__What to produce__:
For every line of the records below that holds "could", add one. Give only the final total.

__Provided data__:

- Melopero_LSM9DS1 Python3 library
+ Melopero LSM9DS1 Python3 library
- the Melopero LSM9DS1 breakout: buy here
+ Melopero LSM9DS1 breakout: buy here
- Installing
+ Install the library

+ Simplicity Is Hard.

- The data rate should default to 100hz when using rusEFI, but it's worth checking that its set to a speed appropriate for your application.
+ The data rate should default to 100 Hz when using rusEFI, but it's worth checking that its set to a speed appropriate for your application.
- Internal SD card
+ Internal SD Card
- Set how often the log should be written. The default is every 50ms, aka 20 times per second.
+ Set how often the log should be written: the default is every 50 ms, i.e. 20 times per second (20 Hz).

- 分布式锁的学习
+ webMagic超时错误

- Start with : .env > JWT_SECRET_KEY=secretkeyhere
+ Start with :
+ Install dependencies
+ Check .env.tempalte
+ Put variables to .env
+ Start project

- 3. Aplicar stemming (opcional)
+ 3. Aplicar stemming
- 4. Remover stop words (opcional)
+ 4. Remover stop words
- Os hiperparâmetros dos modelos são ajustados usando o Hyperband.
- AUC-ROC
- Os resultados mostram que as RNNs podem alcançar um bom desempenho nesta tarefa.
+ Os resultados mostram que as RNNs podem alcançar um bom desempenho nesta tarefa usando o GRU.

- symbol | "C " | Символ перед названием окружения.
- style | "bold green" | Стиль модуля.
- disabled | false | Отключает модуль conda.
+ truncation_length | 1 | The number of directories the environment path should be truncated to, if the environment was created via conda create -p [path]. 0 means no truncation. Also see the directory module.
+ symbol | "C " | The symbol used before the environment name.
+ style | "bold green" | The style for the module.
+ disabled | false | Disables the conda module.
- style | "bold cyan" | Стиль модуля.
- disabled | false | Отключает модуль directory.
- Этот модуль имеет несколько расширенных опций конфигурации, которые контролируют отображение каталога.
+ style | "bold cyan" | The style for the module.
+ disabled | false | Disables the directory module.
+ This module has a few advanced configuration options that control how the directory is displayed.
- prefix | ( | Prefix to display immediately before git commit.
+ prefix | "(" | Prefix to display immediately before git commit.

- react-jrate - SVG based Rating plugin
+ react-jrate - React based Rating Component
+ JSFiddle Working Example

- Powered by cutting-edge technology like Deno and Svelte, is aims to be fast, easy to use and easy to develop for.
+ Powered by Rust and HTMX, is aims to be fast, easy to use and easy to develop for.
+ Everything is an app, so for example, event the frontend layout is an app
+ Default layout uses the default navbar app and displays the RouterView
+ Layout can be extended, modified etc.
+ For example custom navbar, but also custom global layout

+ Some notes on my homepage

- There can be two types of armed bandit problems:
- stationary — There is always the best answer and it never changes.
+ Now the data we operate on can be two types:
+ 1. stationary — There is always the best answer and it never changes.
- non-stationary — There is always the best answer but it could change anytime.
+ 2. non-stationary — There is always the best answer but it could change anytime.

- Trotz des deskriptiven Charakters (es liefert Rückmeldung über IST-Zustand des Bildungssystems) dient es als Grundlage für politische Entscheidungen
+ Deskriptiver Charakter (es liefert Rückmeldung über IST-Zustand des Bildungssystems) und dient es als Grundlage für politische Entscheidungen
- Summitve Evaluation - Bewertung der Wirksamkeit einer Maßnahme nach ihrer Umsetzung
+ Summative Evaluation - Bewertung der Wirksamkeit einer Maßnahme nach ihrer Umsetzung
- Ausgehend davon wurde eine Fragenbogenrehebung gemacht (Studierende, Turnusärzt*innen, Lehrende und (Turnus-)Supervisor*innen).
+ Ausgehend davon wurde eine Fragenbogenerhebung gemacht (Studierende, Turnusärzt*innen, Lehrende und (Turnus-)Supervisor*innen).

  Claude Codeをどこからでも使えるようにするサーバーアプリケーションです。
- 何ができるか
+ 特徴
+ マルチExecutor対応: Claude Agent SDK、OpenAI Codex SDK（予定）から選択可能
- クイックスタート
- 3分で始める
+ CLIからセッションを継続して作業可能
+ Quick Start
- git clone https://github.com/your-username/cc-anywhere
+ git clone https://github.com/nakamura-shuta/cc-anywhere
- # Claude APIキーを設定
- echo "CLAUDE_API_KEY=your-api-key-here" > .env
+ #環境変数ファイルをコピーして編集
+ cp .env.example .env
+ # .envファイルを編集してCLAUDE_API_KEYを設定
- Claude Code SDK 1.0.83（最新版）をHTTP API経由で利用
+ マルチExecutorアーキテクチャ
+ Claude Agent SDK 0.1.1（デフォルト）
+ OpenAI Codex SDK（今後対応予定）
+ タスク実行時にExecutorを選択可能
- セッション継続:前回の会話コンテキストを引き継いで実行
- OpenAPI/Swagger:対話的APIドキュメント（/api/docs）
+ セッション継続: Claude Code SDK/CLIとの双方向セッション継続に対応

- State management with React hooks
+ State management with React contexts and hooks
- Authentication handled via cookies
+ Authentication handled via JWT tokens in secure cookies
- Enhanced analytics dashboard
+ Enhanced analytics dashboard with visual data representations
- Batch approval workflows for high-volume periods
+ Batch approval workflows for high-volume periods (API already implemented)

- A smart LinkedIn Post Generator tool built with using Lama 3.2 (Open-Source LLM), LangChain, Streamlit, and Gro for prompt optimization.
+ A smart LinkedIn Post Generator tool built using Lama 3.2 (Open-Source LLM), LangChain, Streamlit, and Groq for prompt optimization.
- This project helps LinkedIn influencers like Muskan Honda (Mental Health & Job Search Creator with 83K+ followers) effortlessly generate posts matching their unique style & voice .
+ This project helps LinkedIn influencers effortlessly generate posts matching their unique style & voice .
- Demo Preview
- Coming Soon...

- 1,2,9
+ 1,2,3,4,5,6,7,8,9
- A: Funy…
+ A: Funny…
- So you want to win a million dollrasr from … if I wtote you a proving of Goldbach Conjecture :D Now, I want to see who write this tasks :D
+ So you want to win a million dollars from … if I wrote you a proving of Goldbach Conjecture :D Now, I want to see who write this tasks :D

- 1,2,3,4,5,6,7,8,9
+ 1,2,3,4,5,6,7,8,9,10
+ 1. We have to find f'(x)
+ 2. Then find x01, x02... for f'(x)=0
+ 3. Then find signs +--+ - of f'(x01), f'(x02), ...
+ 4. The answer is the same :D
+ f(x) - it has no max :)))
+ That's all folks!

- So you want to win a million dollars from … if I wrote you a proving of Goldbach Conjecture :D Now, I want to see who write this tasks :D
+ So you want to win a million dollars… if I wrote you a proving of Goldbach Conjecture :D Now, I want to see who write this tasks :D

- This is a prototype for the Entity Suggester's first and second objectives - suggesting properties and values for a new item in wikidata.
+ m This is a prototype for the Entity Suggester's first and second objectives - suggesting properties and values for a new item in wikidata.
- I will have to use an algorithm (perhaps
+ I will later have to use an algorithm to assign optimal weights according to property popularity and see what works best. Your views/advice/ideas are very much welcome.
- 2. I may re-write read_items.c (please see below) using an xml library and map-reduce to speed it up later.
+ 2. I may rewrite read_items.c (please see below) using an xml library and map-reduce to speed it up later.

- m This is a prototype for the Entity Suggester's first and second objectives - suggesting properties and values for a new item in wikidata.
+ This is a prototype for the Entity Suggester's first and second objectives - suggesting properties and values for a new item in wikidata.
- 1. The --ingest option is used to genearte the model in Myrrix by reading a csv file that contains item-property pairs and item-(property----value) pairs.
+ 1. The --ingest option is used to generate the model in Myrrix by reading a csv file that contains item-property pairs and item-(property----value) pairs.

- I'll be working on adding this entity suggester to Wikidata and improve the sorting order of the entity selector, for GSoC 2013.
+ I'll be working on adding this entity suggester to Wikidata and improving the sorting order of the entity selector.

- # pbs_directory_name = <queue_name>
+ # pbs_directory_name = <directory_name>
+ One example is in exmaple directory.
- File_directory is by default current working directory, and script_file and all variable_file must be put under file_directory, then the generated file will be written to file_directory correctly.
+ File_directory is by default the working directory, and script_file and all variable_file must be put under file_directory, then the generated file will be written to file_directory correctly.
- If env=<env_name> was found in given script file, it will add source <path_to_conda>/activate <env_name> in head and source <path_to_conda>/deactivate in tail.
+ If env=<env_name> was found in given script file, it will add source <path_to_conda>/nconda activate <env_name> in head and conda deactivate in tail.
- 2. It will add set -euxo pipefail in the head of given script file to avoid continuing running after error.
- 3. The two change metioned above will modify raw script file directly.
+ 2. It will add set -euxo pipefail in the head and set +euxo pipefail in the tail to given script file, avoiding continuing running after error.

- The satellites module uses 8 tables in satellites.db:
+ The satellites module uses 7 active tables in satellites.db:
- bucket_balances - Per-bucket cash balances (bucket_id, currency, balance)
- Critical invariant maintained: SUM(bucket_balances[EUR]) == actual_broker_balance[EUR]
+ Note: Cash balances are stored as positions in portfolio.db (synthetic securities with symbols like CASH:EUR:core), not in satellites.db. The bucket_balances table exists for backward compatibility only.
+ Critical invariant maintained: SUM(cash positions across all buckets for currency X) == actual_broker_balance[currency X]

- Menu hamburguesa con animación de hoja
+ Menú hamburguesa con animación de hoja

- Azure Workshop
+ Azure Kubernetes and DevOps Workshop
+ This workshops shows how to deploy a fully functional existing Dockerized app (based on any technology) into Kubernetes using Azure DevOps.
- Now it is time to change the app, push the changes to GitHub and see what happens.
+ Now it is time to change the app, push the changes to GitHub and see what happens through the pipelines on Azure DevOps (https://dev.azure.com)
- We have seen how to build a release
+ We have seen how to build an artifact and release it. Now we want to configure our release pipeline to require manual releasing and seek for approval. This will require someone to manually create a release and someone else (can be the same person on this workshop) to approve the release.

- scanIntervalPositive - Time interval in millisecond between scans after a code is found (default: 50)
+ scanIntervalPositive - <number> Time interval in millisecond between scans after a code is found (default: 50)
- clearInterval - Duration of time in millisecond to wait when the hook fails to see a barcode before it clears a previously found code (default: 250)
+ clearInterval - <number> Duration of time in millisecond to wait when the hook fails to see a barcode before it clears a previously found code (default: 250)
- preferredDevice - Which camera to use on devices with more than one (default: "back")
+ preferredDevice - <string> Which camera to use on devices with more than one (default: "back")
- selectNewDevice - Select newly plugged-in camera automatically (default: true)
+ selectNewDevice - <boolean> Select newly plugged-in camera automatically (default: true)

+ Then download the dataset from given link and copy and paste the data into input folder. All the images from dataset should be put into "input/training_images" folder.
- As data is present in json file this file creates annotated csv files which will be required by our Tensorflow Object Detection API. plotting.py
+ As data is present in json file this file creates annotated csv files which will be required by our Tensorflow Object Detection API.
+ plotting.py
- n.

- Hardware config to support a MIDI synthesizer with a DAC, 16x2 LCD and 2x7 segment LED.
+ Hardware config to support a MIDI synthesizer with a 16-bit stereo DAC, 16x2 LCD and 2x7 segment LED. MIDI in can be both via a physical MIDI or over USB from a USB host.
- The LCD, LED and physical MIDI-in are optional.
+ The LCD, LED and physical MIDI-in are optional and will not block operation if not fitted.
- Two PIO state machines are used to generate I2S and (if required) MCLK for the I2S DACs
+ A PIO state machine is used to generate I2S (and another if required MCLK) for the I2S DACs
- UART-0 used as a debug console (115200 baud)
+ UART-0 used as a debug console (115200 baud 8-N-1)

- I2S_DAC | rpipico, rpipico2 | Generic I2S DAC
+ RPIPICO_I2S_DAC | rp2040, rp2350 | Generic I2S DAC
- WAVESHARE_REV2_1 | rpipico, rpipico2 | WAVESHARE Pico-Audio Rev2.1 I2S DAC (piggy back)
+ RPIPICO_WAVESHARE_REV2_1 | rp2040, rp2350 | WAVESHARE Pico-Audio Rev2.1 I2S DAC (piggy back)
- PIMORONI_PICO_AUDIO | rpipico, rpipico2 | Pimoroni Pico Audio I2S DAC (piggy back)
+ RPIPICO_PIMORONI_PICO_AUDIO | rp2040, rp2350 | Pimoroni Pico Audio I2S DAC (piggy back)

__Task solution__:
2